[Start of Attachment]

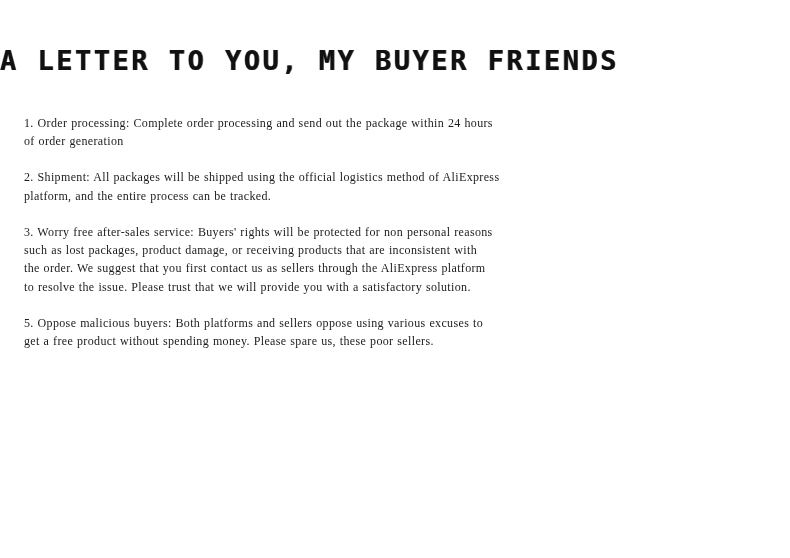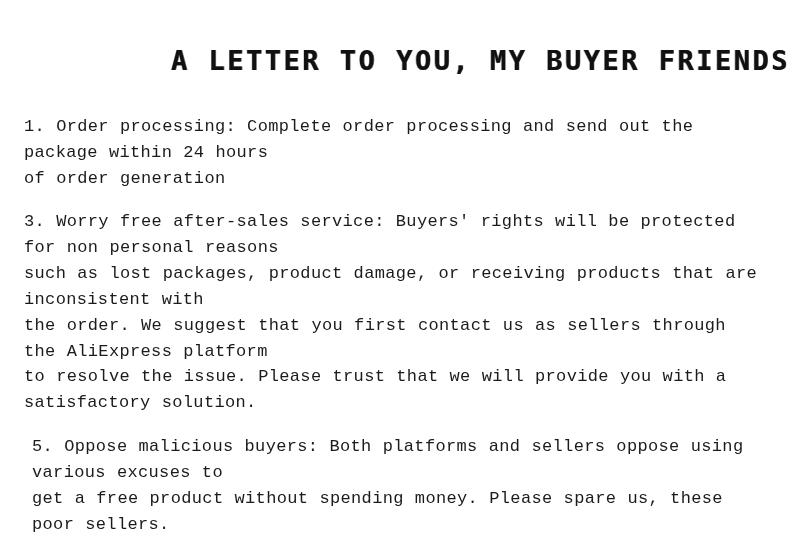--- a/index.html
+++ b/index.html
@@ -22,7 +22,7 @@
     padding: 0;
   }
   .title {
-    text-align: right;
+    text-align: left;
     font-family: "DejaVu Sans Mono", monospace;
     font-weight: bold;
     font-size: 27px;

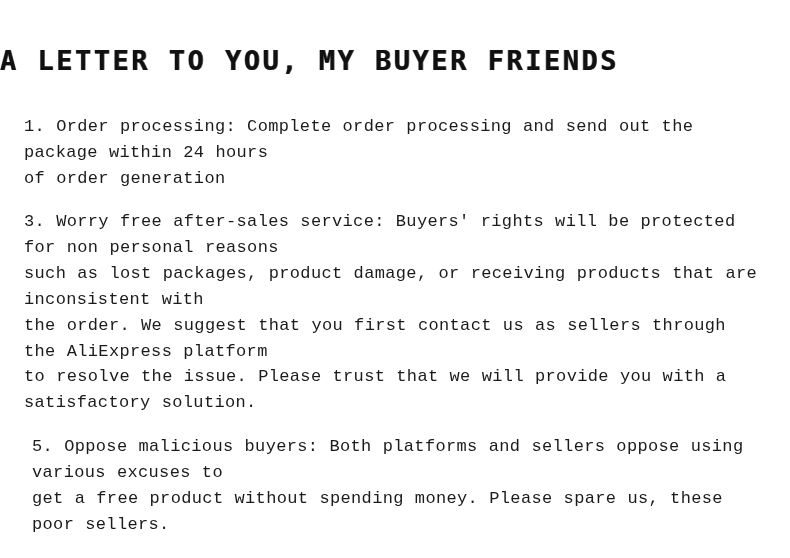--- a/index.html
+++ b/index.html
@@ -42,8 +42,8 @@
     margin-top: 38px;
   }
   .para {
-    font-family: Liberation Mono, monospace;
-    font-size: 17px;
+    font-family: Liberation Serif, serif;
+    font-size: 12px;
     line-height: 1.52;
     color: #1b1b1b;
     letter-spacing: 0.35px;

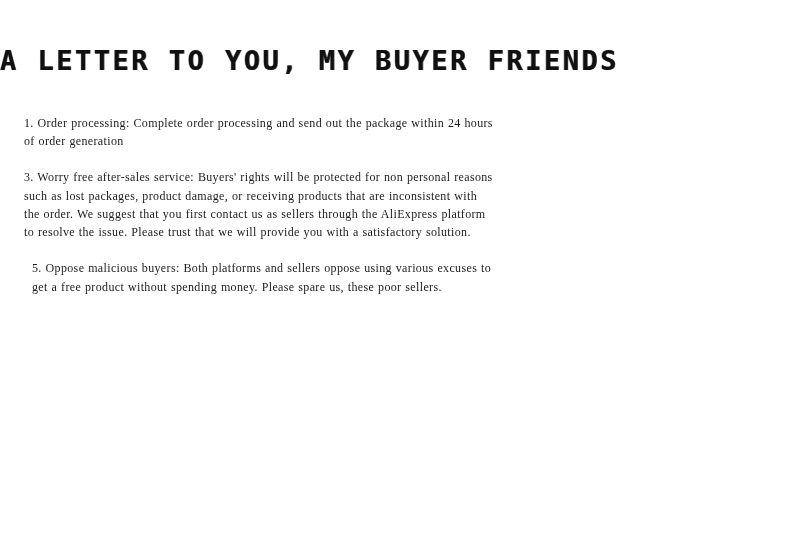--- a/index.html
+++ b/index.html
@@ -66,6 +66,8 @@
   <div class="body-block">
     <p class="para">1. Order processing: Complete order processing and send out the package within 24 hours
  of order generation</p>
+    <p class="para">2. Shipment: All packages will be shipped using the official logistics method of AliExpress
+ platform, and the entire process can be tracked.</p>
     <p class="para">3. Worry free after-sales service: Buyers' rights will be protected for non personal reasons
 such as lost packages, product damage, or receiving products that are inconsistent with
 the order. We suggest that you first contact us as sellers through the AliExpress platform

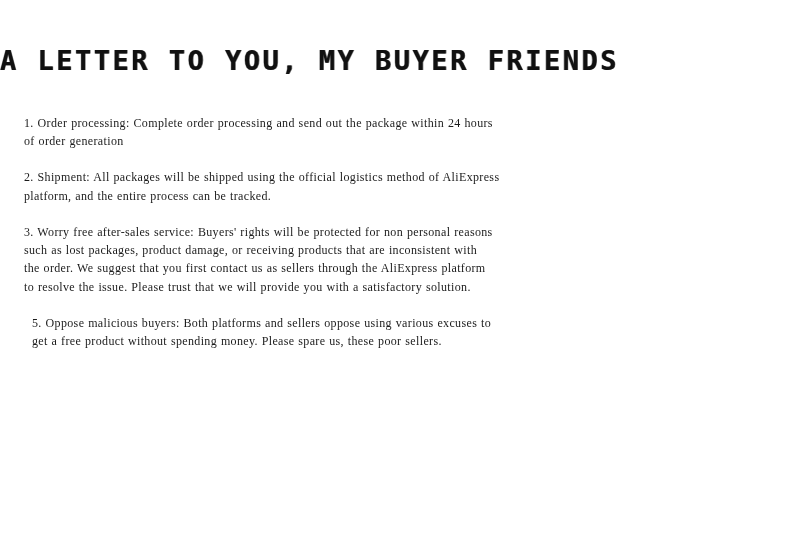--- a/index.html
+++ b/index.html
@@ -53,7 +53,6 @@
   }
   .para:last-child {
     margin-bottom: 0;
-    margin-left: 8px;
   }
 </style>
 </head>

[End of Attachment]

- _REQUIRED ACTION_: Take every line from the data that contains the word "platform".

- _RESPONSE BOX_:
+ platform, and the entire process can be tracked.</p>
 the order. We suggest that you first contact us as sellers through the AliExpress platform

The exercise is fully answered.